Seminario Interdipartimentale di Algoritmica
Monday, September 26, 2005,
12:00 noon
Online Scheduling with Bounded Migration
Martin Skutella, University of Dortmund
DIS - Department
of Computer and System Sciences
C3 Room, second floor
Abstract:
Consider the classical online scheduling
problem where jobs that arrive one by one are assigned to identical parallel
machines with the objective of minimizing the makespan. We generalize this
problem by allowing the current assignment to be changed whenever a new job
arrives, subject to the constraint that the total size of moved jobs is bounded
by $\beta$ times the size of the arriving job.

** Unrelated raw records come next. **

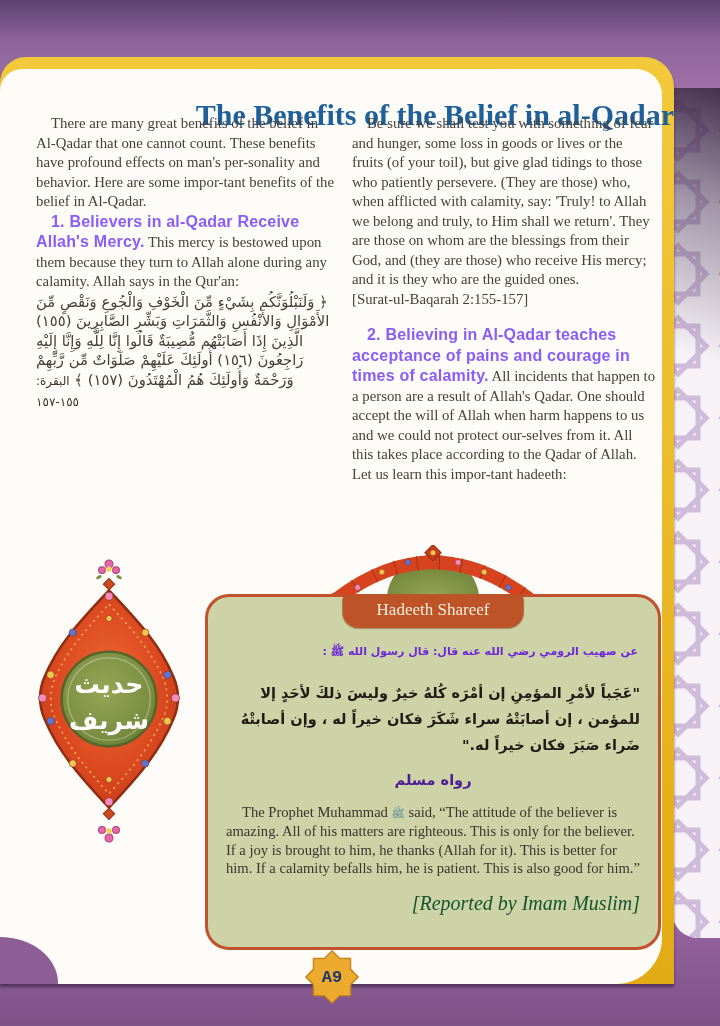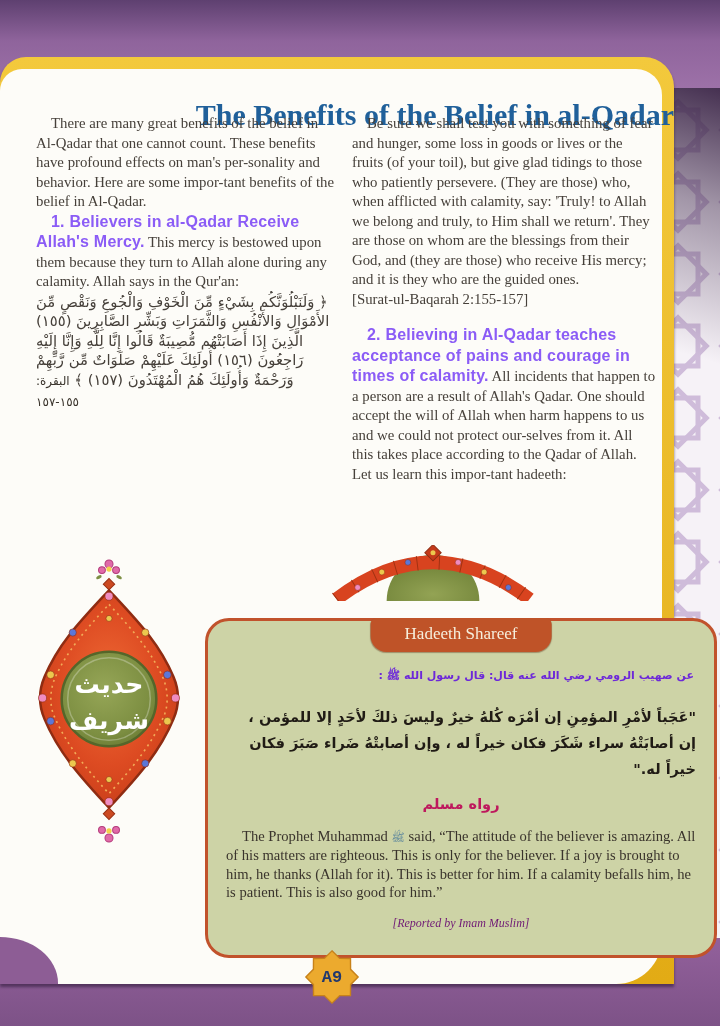--- a/index.html
+++ b/index.html
@@ -44,9 +44,9 @@
   .crest{position:absolute;z-index:2;}
   .crest-top{left:323px;top:545px;width:220px;height:56px;}
   .crest-bottom{left:327px;top:893px;width:240px;height:52px;}
-  .hadeeth-box{position:absolute;left:205px;top:594px;width:512px;min-height:306px;z-index:3;
+  .hadeeth-box{position:absolute;left:205px;top:594px;width:456px;min-height:306px;z-index:3;
                box-sizing:border-box;background:#cdd3a6;border:3px solid #c1522c;border-radius:24px;
-               padding:40px 18px 12px 18px;margin-top:24px;}
+               padding:40px 18px 12px 18px;}
   .tab{position:absolute;top:-3px;left:50%;transform:translateX(-50%);z-index:4;
        background:#bf5328;color:#f6efdd;padding:6px 34px 8px;border-radius:6px 6px 16px 16px;
        font-size:17px;white-space:nowrap;box-shadow:0 1px 1px rgba(90,40,15,.4);}

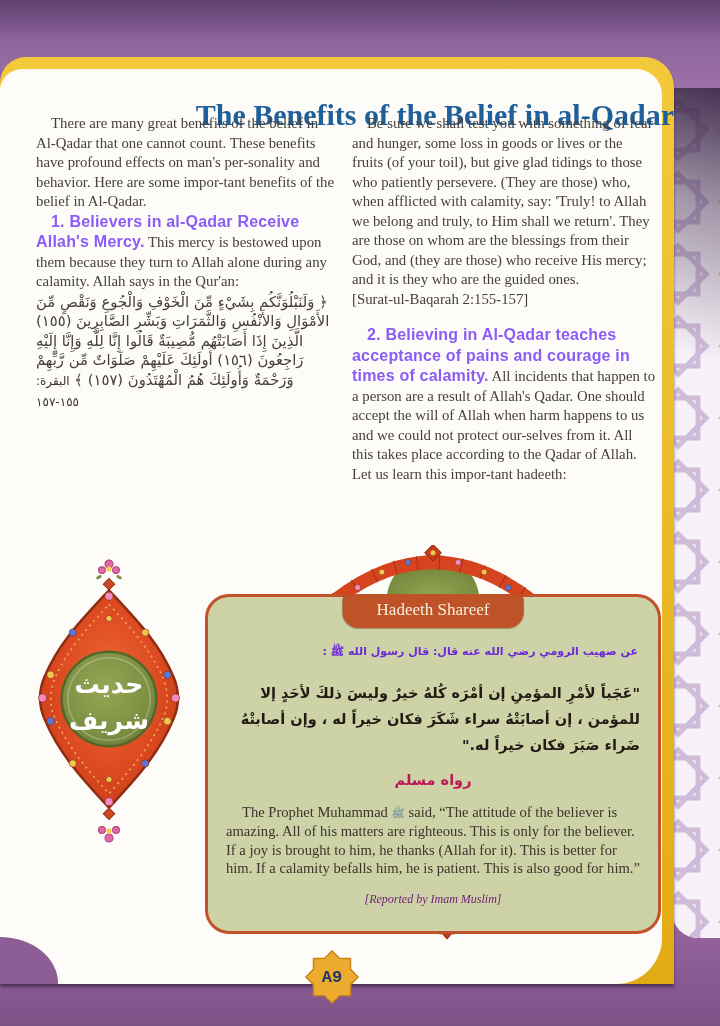--- a/index.html
+++ b/index.html
@@ -55,7 +55,7 @@
   .ar-body{direction:rtl;text-align:right;font-family:"DejaVu Sans",sans-serif;font-weight:bold;
            font-size:14.5px;line-height:26px;color:#201b15;}
   .ar-source{direction:rtl;text-align:center;font-family:"DejaVu Sans",sans-serif;font-weight:bold;
-             font-size:14.5px;color:#be185d;margin-top:0;}
+             font-size:14.5px;color:#4c1d95;margin-top:0;}
   .en-body{font-size:14.6px;line-height:18.6px;color:#3a342c;margin-top:8px;text-indent:16px;text-align:left;}
   .pbuh{color:#4a7a9b;font-size:11px;}
   .en-ref{text-align:center;font-style:italic;font-size:12px;color:#701a75;margin-top:2px;}

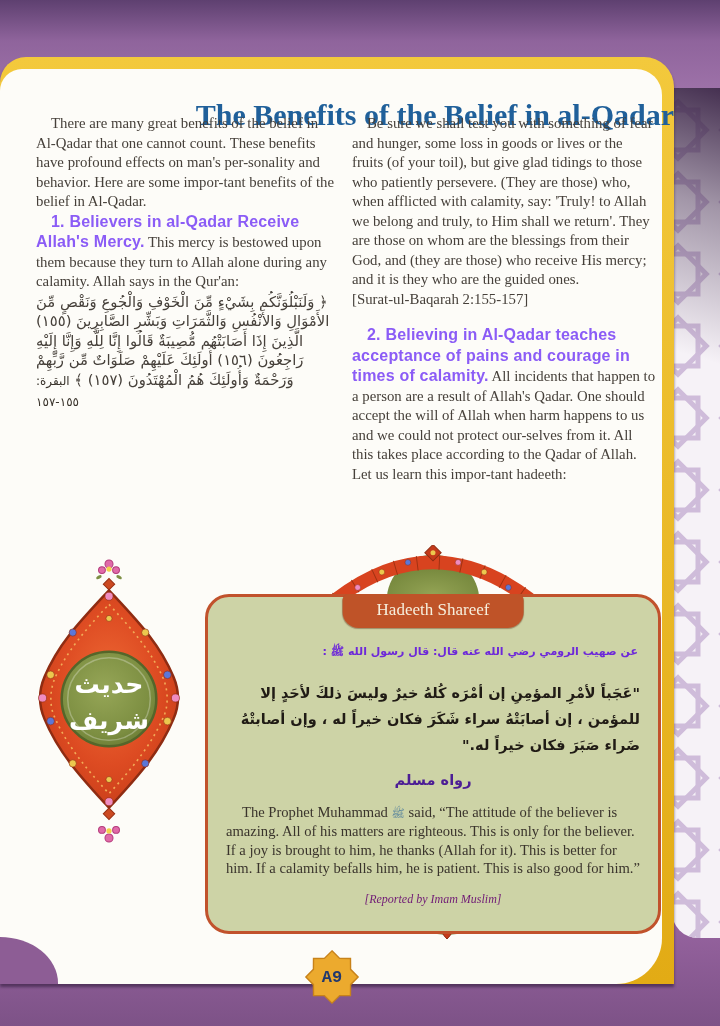--- a/index.html
+++ b/index.html
@@ -58,7 +58,7 @@
              font-size:14.5px;color:#4c1d95;margin-top:0;}
   .en-body{font-size:14.6px;line-height:18.6px;color:#3a342c;margin-top:8px;text-indent:16px;text-align:left;}
   .pbuh{color:#4a7a9b;font-size:11px;}
-  .en-ref{text-align:center;font-style:italic;font-size:12px;color:#701a75;margin-top:2px;}
+  .en-ref{text-align:right;font-style:italic;font-size:20px;color:#14532d;margin-top:2px;}
 
   
   .badge{position:absolute;left:304px;top:949px;width:56px;height:56px;z-index:5;}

Our main result is a linear time `online approximation scheme', that is, a
family of online algorithms with competitive ratio $1+\epsilon$ and constant
migration factor $\beta(\epsilon)$, for any fixed $\epsilon>0$. This result
is of particular importance if considered in the context of sensitivity analysis:
While a newly arriving job may force a complete change of the entire structure
of an optimal schedule, only very limited `local' changes suffice to preserve
near-optimal solutions. We believe that this concept will find wide application
in its own right.
We also present simple deterministic online algorithms with migration factors
$\beta=2$ and $\beta=4/3$, respectively. Their competitive ratio $3/2$ beats
the lower bound on the performance of any online algorithm in the classical
setting without migration. We also present improved algorithms and similar
results for closely related problems. In particular, there is a short discussion
of corresponding results for the objective to maximize the minimum load of
a machine. The latter problem has an application for configuring storage servers
that was the original motivation for this work.
This is based on joint work with Peter Sanders and Naveen Sivadasan.